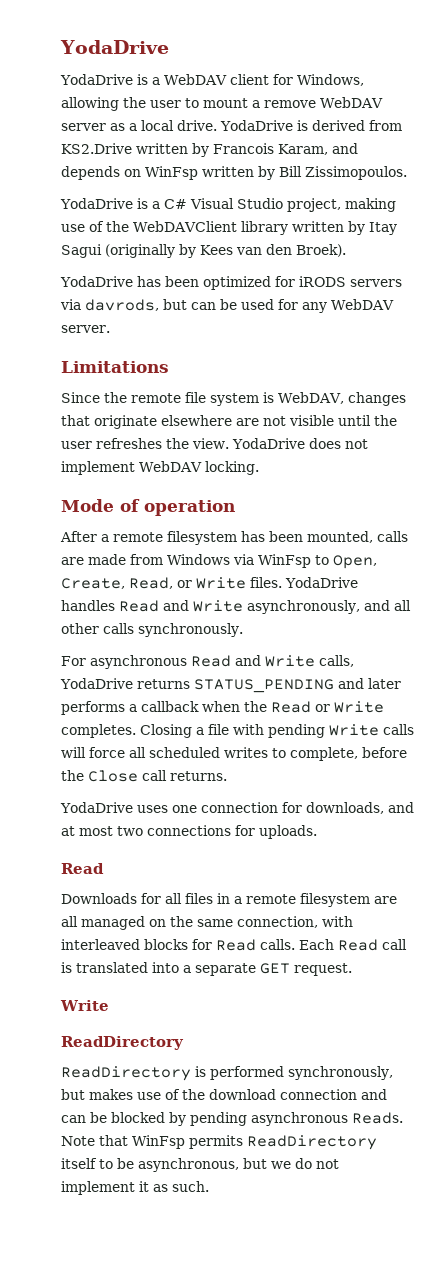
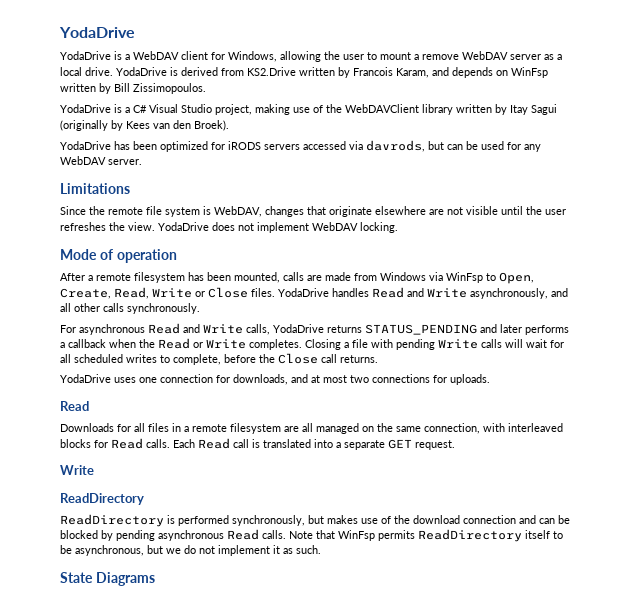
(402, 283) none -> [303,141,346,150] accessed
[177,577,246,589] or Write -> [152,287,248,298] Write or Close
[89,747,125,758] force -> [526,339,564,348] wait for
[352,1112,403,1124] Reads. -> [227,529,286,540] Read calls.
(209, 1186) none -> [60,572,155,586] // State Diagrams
::::
■ **Activity**
Report the lines above that contain "none".

■ **Task response**
(402, 283) none -> [303,141,346,150] accessed
(209, 1186) none -> [60,572,155,586] // State Diagrams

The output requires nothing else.